On 06/10/2014 07:19 AM, Andrew Lau wrote:
I'm really having a hard time finding out why it's happening..

If I set the cluster to global for a minute or two, the scores will
reset back to 2400. Set maintenance mode to none, and all will be fine
until a migration occurs. It seems it tries to migrate, fails and sets
the score to 0 permanently rather than the 10? minutes mentioned in
one of the ovirt slides.

When I have two hosts, it's score 0 only when a migration occurs.
(Just on the host which doesn't have engine up). The score 0 only
happens when it's tried to migrate when I set the host to local
maintenance. Migrating the VM from the UI has worked quite a few
times, but it's recently started to fail.

When I have three hosts, after 5~ mintues of them all up the score
will hit 0 on the hosts not running the VMs. It doesn't even have to
attempt to migrate before the score goes to 0. Stopping the ha agent
on one host, and "resetting" it with the global maintenance method
brings it back to the 2 host scenario above.

I may move on and just go back to a standalone engine as this is not
getting very much luck..
Well I've done this already, I can't really afford to have so much unplanned downtime on my critical vm's, especially since it would take me several hours (even a whole day) to install a dedicated engine, then setup the nodes if need be, and then import vm's from export domain. I would love to help more to resolve this one, but I was pressed with time, I already had ovirt 3.3 running (for a year and a half rock solid stable, started from 3.1 i think), and I couldn't spare more then a day in trying to get around this bug (had to have a setup runing by the end of the weekend). I wasn't using gluster at all, so at least we know now that gluster is not a must in the mix. Besides Artyom already described it nicely in the bug report, havent had anything to add.
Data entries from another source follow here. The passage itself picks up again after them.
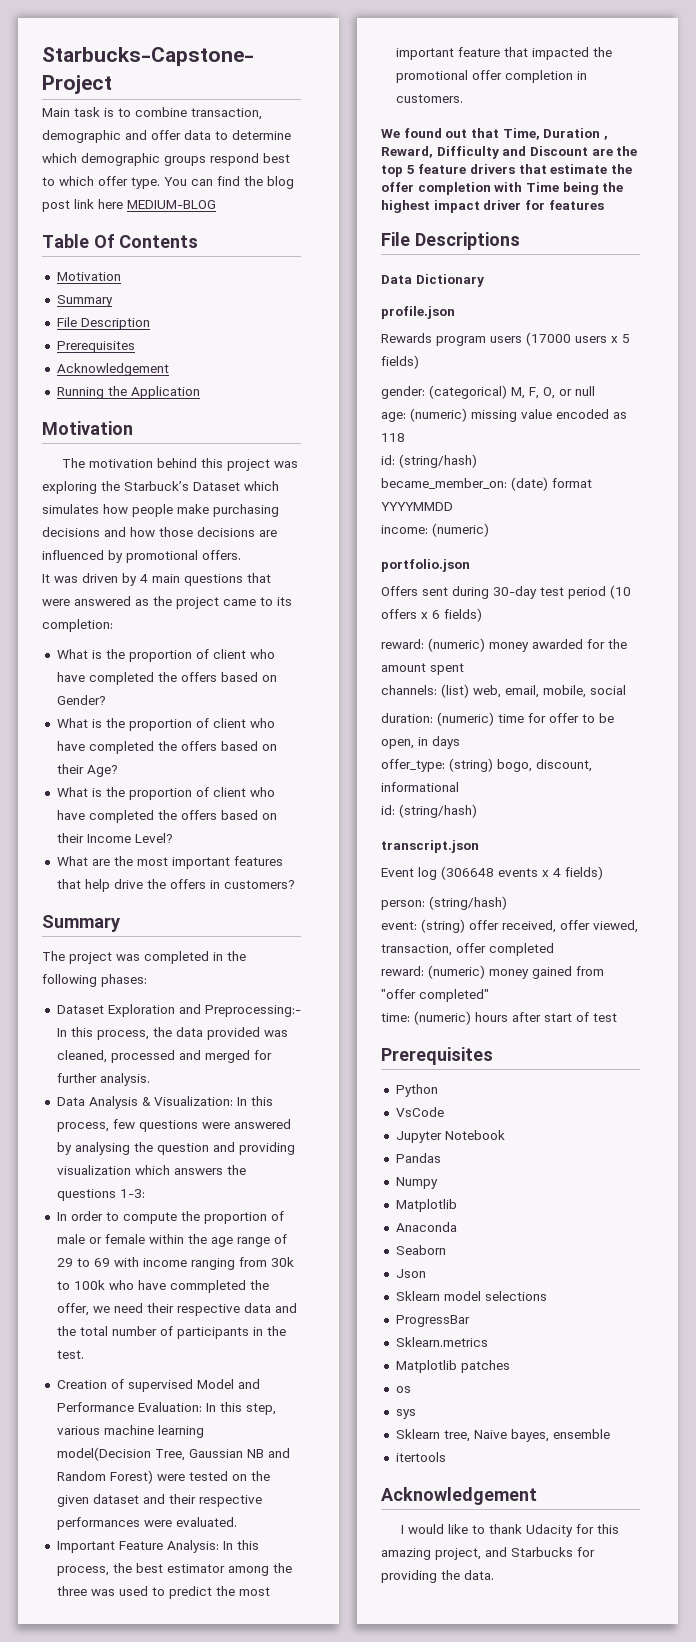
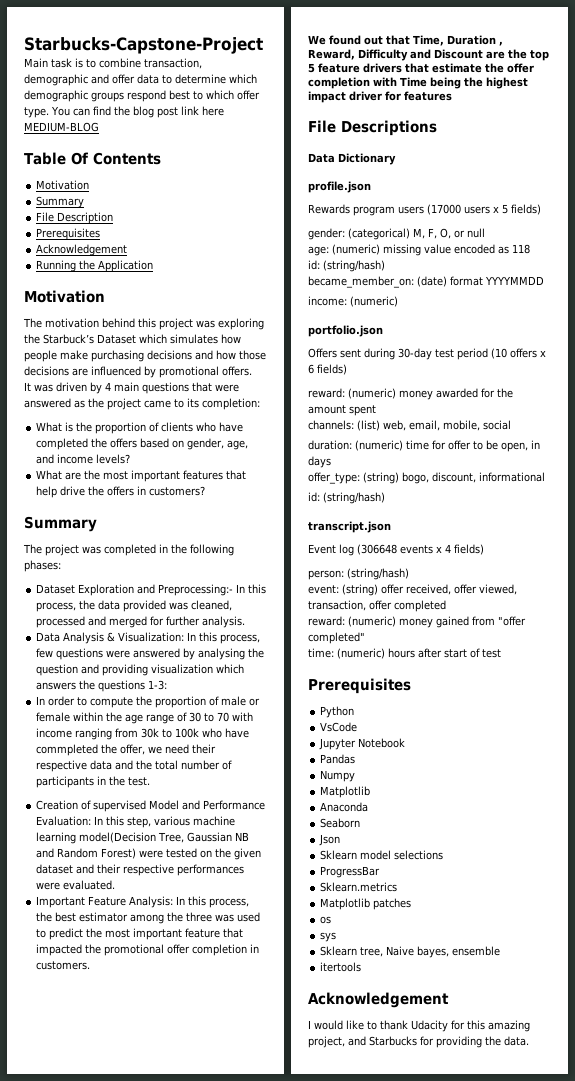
[212,649,275,659] [56,672,277,685] [56,695,106,705] [56,718,275,731] [56,741,277,754] [56,764,118,777] [56,787,275,800] [56,810,277,823] [56,833,173,843] client who have completed the offers based on Gender? // What is the proportion of client who have completed the offers based on their Age? // What is the proportion of client who have completed the offers based on their Income Level? -> [161,422,244,432] [36,438,249,450] [36,454,131,464] clients who have completed the offers based on gender, age, and income levels?
[56,1258,110,1267] 29 to 69 -> [189,712,230,722] 30 to 70

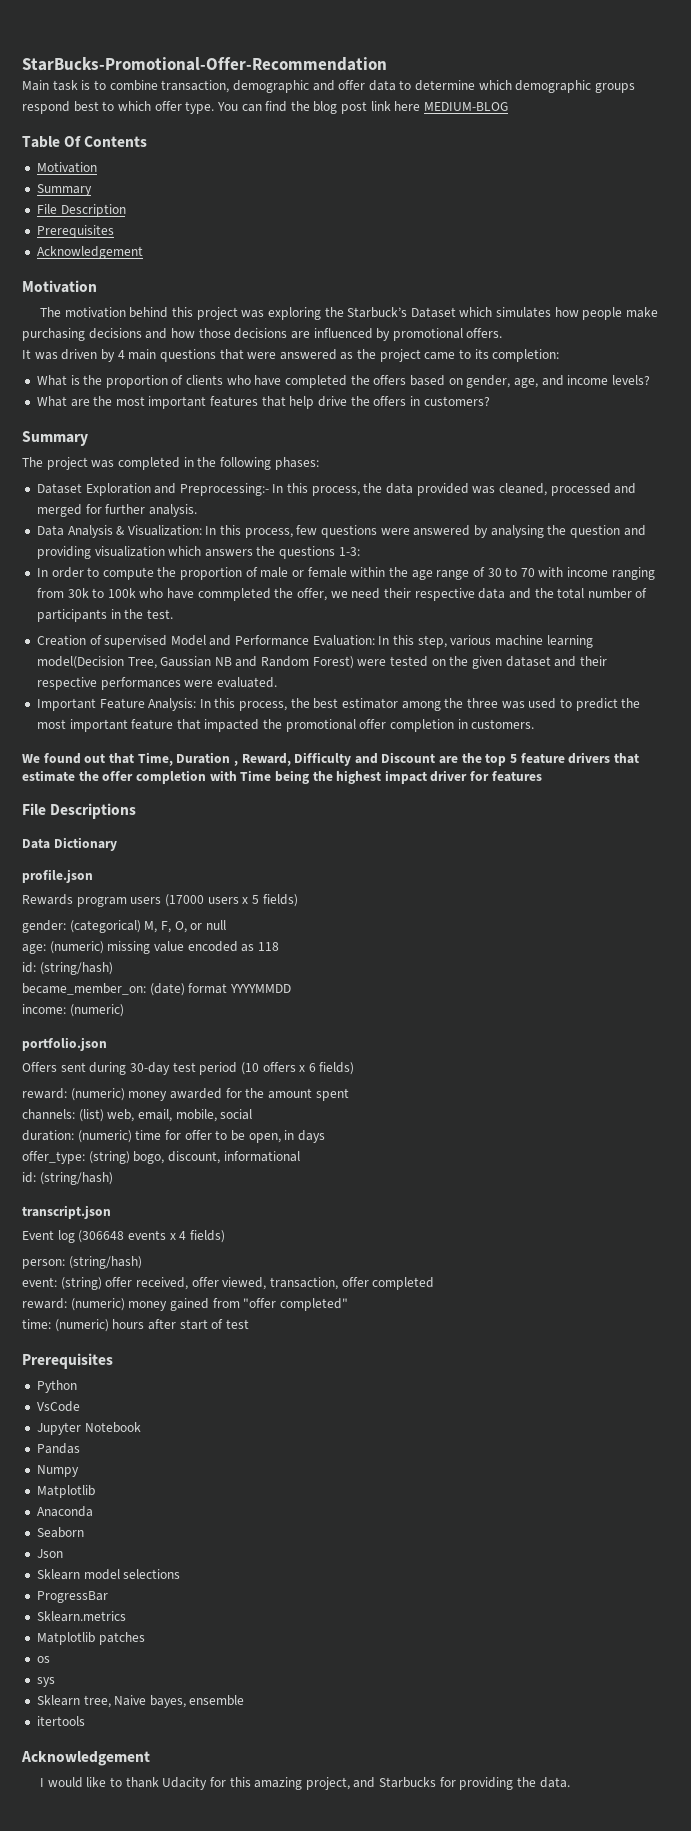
[24,37,263,54] Starbucks-Capstone-Project -> [22,57,387,71] StarBucks-Promotional-Offer-Recommendation
[36,260,154,272] // Running the Application -> (143, 252) none

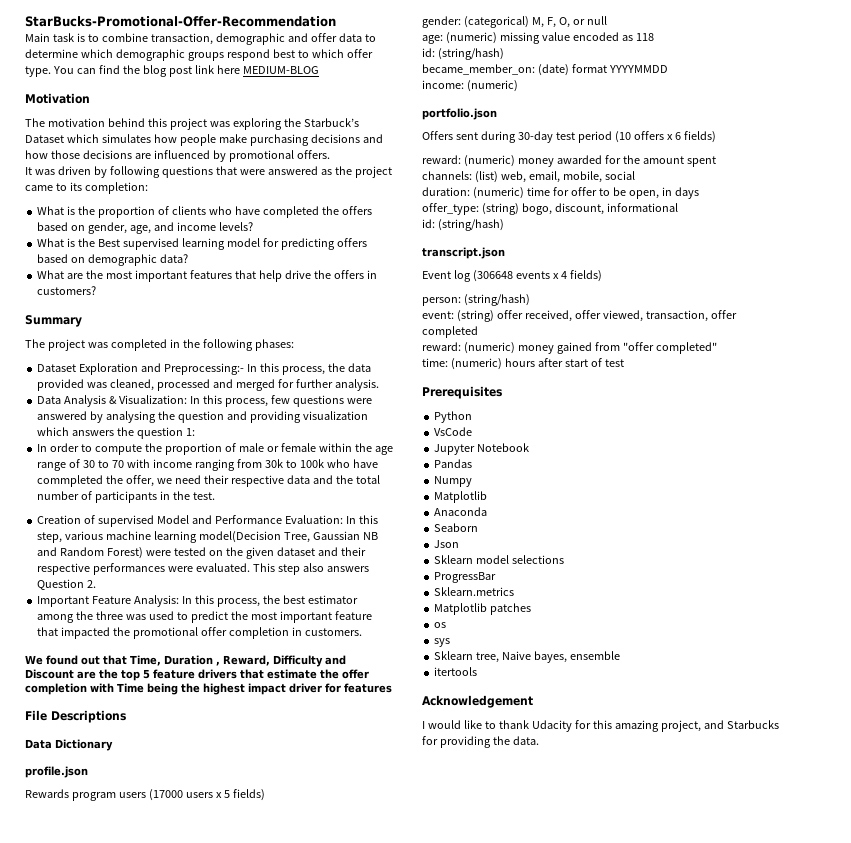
[22,136,148,148] [36,162,97,173] [36,184,92,196] [36,204,126,217] [36,225,114,238] [36,246,143,259] // Table Of Contents // Motivation // Summary // File Description // Prerequisites // Acknowledgement -> (319, 70) none
[117,349,157,360] 4 main -> [109,166,160,178] following
(650, 380) none -> [37,238,367,250] [37,254,189,266] // What is the Best supervised learning model for predicting offers based on demographic data?
[279,546,360,559] questions 1-3: -> [137,427,195,439] question 1:
(277, 682) none -> [252,563,369,575] [37,579,97,590] This step also answers Question 2.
You were lucky Andrew, when I've tried the global maintenance method and restarted the VM, I got a corrupted filesystem on the VM's engine and it wouldn't even start on that one node that had a good score. It was "bad health" or uknown state on all of the nodes, and I've managed to repair the fs on the vm via VNC, then just barely bring the services online but the postgres db was too much damaged, so engine missbehaved.

At the time, I've explained it to myself :) that the locking mechanism didn't prevent one node to try to start (or write to) the vm while it was already running on another node, because filesystem was so damaged that I couldn't belive it, for 15 years I've never seen an extX fs so badly damaged, and the fact that this happens during migration just amped this thought up.

On Tue, Jun 10, 2014 at 3:11 PM, combuster <combus...@archlinux.us> wrote:
Nah, I've explicitly allowed hosted-engine vm to be able to access the NAS
device as the NFS share itself, before the deploy procedure even started.
But I'm puzzled at how you can reproduce the bug, all was well on my setup
before I've stated manual migration of the engine's vm. Even auto migration
worked before that (tested it). Does it just happen without any procedure on
the engine itself? Is the score 0 for just one node, or two of three of
them?

On 06/10/2014 01:02 AM, Andrew Lau wrote:
nvm, just as I hit send the error has returned.
Ignore this..

On Tue, Jun 10, 2014 at 9:01 AM, Andrew Lau <and...@andrewklau.com> wrote:
So after adding the L3 capabilities to my storage network, I'm no
longer seeing this issue anymore. So the engine needs to be able to
access the storage domain it sits on? But that doesn't show up in the
UI?

Ivan, was this also the case with your setup? Engine couldn't access
storage domain?

On Mon, Jun 9, 2014 at 9:56 PM, Andrew Lau <and...@andrewklau.com> wrote:
Interesting, my storage network is a L2 only and doesn't run on the
ovirtmgmt (which is the only thing HostedEngine sees) but I've only
seen this issue when running ctdb in front of my NFS server. I
previously was using localhost as all my hosts had the nfs server on
it (gluster).

On Mon, Jun 9, 2014 at 9:15 PM, Artyom Lukianov <aluki...@redhat.com>
wrote:
I just blocked connection to storage for testing, but on result I had
this error: "Failed to acquire lock error -243", so I added it in reproduce
steps.
If you know another steps to reproduce this error, without blocking
connection to storage it also can be wonderful if you can provide them.
Thanks

----- Original Message -----
From: "Andrew Lau" <and...@andrewklau.com>
To: "combuster" <combus...@archlinux.us>
Cc: "users" <users@ovirt.org>
Sent: Monday, June 9, 2014 3:47:00 AM
Subject: Re: [ovirt-users] VM HostedEngie is down. Exist message:
internal error Failed to acquire lock error -243

I just ran a few extra tests, I had a 2 host, hosted-engine running
for a day. They both had a score of 2400. Migrated the VM through the
UI multiple times, all worked fine. I then added the third host, and
that's when it all fell to pieces.
Other two hosts have a score of 0 now.

I'm also curious, in the BZ there's a note about:

where engine-vm block connection to storage domain(via iptables -I
INPUT -s sd_ip -j DROP)

What's the purpose for that?

On Sat, Jun 7, 2014 at 4:16 PM, Andrew Lau <and...@andrewklau.com>
wrote:
Ignore that, the issue came back after 10 minutes.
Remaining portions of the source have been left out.